• Exercise objective:
Each line must appear in the answer exactly as it does in the data.

• Supplied data:
———

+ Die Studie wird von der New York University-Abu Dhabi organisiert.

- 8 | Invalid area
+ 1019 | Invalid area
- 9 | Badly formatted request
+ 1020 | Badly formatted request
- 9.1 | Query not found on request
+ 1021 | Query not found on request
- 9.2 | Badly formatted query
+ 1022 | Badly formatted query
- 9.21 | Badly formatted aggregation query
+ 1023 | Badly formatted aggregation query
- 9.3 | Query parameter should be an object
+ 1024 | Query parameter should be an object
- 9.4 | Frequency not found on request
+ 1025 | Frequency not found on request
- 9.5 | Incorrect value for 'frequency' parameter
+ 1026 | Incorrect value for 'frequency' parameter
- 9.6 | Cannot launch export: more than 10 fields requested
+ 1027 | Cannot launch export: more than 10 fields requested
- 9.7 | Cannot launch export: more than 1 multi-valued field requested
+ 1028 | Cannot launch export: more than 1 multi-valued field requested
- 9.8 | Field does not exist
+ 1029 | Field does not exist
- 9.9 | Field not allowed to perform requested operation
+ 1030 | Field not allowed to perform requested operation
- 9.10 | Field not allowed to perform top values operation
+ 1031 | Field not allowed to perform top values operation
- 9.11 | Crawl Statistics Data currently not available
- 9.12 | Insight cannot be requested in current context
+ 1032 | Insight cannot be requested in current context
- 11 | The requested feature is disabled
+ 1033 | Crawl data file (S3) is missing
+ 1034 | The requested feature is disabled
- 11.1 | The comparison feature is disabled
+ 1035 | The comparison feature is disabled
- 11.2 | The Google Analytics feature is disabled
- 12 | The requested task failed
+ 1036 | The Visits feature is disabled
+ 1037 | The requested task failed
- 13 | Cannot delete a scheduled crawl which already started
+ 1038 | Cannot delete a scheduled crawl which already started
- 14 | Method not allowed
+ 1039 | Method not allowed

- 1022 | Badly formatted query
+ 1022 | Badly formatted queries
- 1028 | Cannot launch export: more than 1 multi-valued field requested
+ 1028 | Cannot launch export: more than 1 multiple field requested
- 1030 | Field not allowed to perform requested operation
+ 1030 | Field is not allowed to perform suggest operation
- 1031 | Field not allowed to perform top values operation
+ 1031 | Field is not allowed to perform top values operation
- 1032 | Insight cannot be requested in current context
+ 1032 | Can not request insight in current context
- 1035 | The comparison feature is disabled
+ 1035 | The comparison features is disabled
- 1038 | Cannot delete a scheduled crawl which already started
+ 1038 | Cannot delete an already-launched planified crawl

———

• Reply:
+ Die Studie wird von der New York University-Abu Dhabi organisiert.

- 8 | Invalid area
+ 1019 | Invalid area
- 9 | Badly formatted request
+ 1020 | Badly formatted request
- 9.1 | Query not found on request
+ 1021 | Query not found on request
- 9.2 | Badly formatted query
+ 1022 | Badly formatted query
- 9.21 | Badly formatted aggregation query
+ 1023 | Badly formatted aggregation query
- 9.3 | Query parameter should be an object
+ 1024 | Query parameter should be an object
- 9.4 | Frequency not found on request
+ 1025 | Frequency not found on request
- 9.5 | Incorrect value for 'frequency' parameter
+ 1026 | Incorrect value for 'frequency' parameter
- 9.6 | Cannot launch export: more than 10 fields requested
+ 1027 | Cannot launch export: more than 10 fields requested
- 9.7 | Cannot launch export: more than 1 multi-valued field requested
+ 1028 | Cannot launch export: more than 1 multi-valued field requested
- 9.8 | Field does not exist
+ 1029 | Field does not exist
- 9.9 | Field not allowed to perform requested operation
+ 1030 | Field not allowed to perform requested operation
- 9.10 | Field not allowed to perform top values operation
+ 1031 | Field not allowed to perform top values operation
- 9.11 | Crawl Statistics Data currently not available
- 9.12 | Insight cannot be requested in current context
+ 1032 | Insight cannot be requested in current context
- 11 | The requested feature is disabled
+ 1033 | Crawl data file (S3) is missing
+ 1034 | The requested feature is disabled
- 11.1 | The comparison feature is disabled
+ 1035 | The comparison feature is disabled
- 11.2 | The Google Analytics feature is disabled
- 12 | The requested task failed
+ 1036 | The Visits feature is disabled
+ 1037 | The requested task failed
- 13 | Cannot delete a scheduled crawl which already started
+ 1038 | Cannot delete a scheduled crawl which already started
- 14 | Method not allowed
+ 1039 | Method not allowed

- 1022 | Badly formatted query
+ 1022 | Badly formatted queries
- 1028 | Cannot launch export: more than 1 multi-valued field requested
+ 1028 | Cannot launch export: more than 1 multiple field requested
- 1030 | Field not allowed to perform requested operation
+ 1030 | Field is not allowed to perform suggest operation
- 1031 | Field not allowed to perform top values operation
+ 1031 | Field is not allowed to perform top values operation
- 1032 | Insight cannot be requested in current context
+ 1032 | Can not request insight in current context
- 1035 | The comparison feature is disabled
+ 1035 | The comparison features is disabled
- 1038 | Cannot delete a scheduled crawl which already started
+ 1038 | Cannot delete an already-launched planified crawl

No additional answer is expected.